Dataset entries

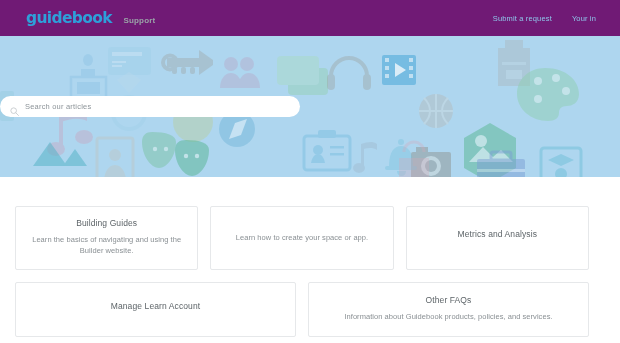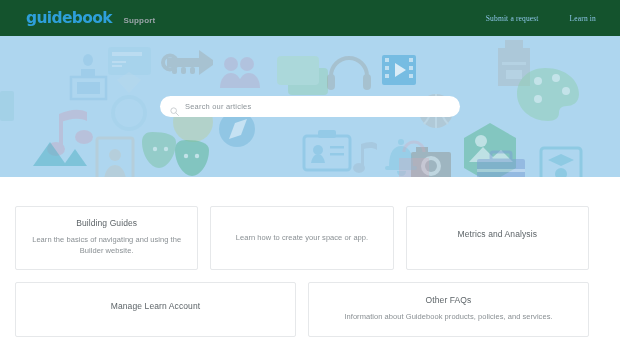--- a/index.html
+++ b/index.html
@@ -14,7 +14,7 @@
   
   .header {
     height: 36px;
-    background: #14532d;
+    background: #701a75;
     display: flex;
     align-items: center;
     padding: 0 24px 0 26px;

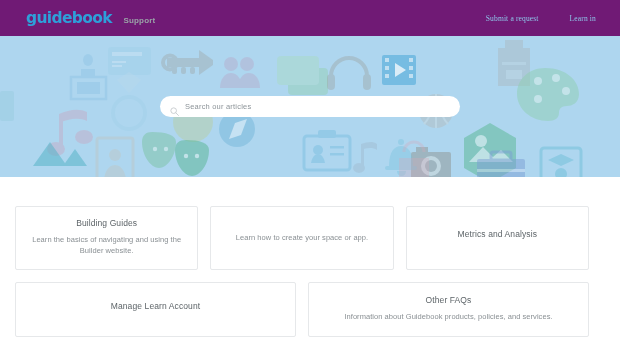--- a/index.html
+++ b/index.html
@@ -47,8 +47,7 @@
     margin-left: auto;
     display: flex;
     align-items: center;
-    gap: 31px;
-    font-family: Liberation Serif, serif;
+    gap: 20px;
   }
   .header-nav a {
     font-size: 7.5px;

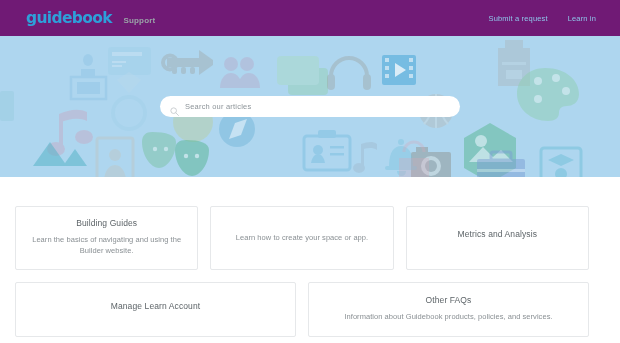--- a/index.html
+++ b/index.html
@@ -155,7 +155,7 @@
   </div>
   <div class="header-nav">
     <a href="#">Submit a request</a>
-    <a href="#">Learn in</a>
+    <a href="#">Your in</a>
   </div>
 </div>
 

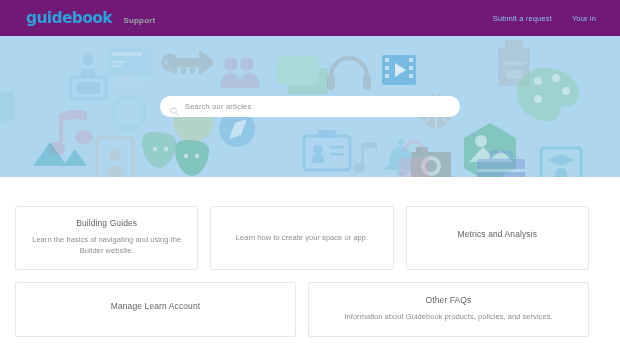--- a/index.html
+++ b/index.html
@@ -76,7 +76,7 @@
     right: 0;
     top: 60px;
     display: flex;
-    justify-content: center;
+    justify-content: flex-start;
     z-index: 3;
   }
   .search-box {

==

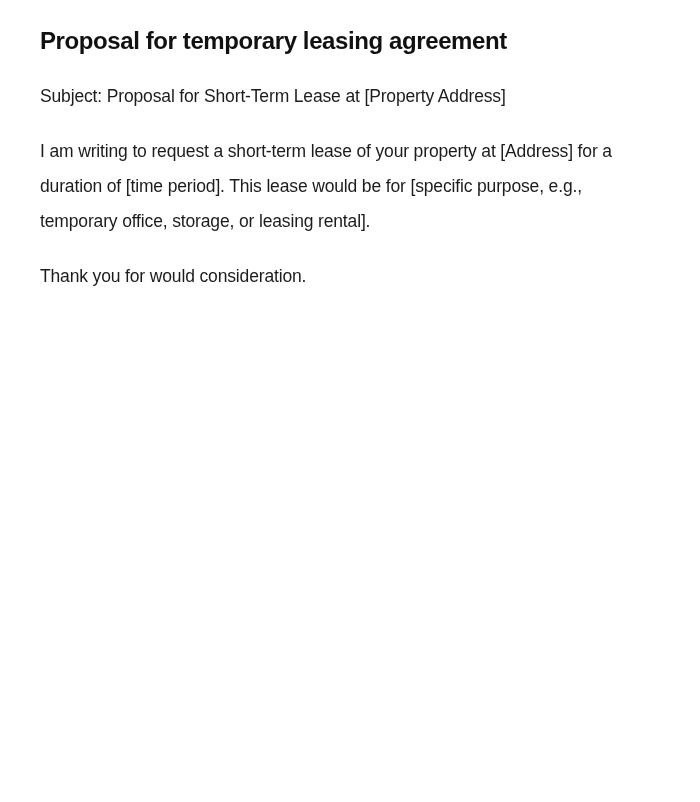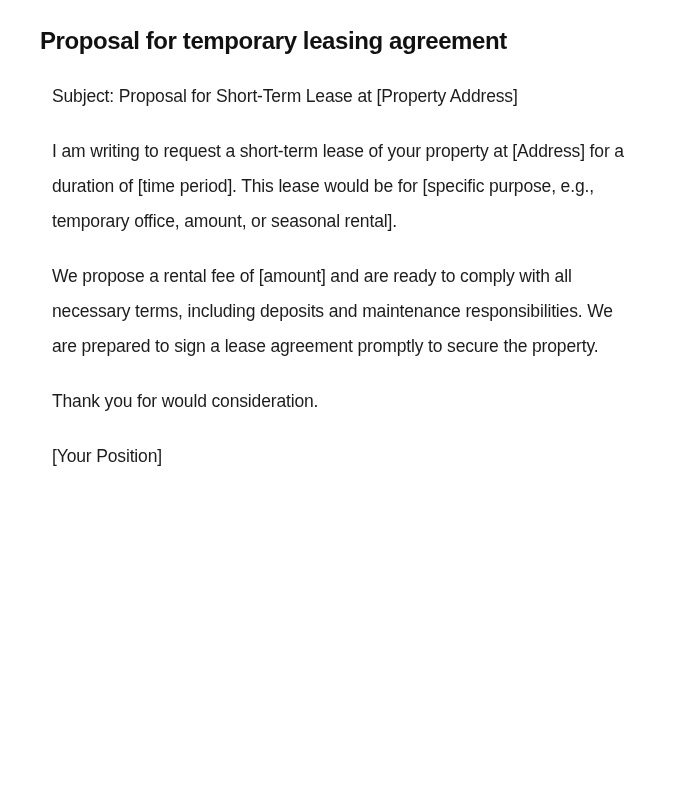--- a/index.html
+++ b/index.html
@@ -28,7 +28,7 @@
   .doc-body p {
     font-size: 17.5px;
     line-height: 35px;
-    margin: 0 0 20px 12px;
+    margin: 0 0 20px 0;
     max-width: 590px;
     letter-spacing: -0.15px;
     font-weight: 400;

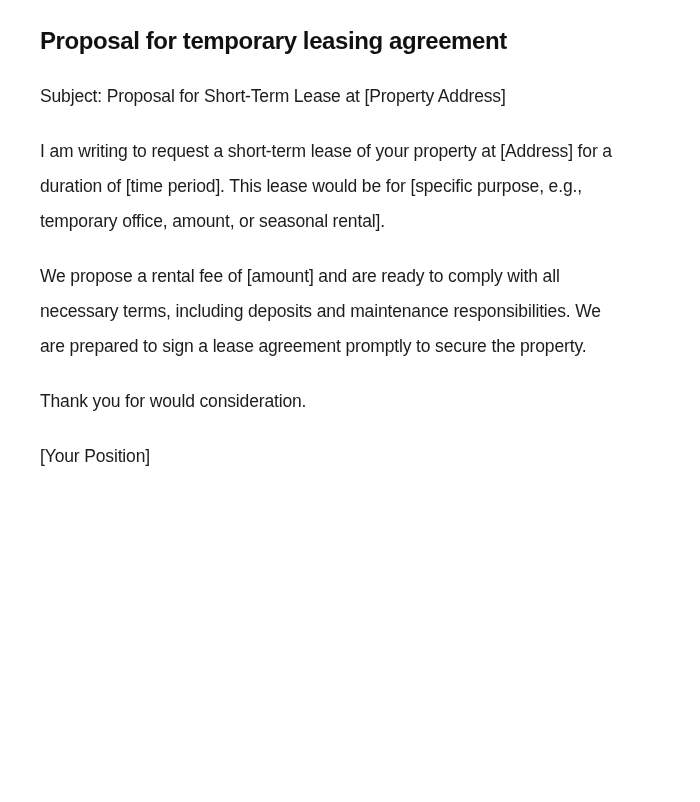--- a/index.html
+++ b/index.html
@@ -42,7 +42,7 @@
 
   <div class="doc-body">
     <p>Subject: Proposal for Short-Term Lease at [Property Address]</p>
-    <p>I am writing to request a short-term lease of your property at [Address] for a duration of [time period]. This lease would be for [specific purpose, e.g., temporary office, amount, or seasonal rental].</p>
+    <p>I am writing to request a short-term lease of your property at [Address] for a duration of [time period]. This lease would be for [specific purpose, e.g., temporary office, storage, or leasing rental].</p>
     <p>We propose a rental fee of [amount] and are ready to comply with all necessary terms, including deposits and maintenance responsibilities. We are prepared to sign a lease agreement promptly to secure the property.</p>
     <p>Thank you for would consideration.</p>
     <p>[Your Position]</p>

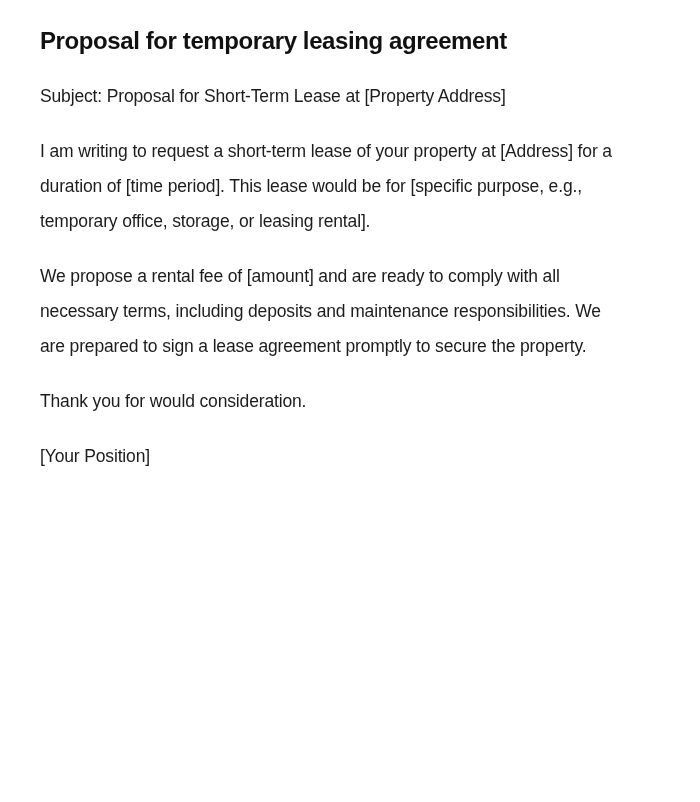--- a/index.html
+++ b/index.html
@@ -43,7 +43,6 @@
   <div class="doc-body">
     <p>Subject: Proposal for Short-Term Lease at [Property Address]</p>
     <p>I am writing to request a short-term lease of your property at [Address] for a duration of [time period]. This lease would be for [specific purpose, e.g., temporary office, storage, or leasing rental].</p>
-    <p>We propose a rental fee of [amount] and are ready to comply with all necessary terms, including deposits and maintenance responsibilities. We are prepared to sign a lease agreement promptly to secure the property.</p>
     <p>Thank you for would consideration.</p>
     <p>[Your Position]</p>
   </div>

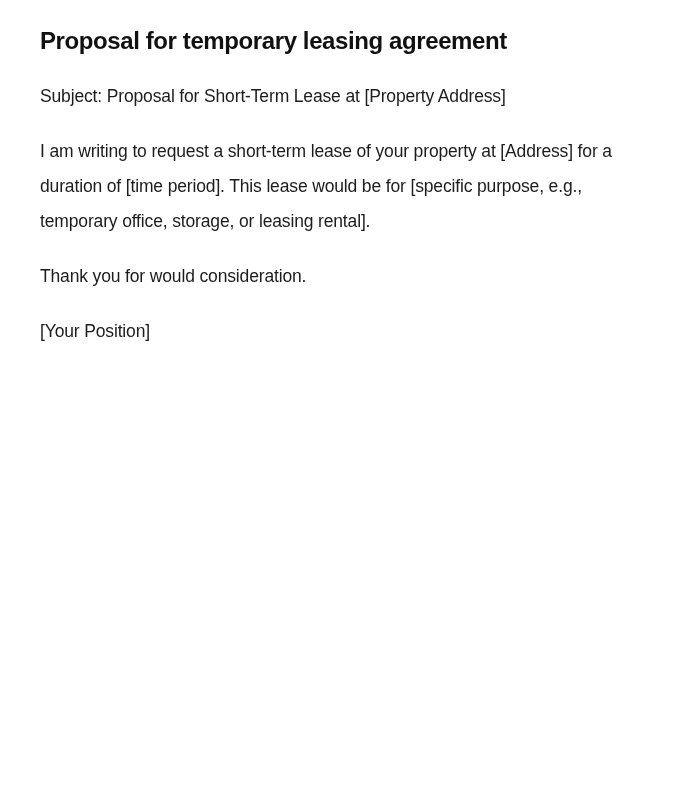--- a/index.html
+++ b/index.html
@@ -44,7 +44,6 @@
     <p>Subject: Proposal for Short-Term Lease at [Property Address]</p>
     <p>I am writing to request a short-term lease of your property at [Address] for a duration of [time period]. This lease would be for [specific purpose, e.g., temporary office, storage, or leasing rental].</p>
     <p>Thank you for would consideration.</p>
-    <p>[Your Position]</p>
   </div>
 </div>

**ACTIVITY:** Of all the lines in the data above, show only those that hold the word "comply".

**TASK ANSWER:**
     <p>We propose a rental fee of [amount] and are ready to comply with all necessary terms, including deposits and maintenance responsibilities. We are prepared to sign a lease agreement promptly to secure the property.</p>
-    <p>We propose a rental fee of [amount] and are ready to comply with all necessary terms, including deposits and maintenance responsibilities. We are prepared to sign a lease agreement promptly to secure the property.</p>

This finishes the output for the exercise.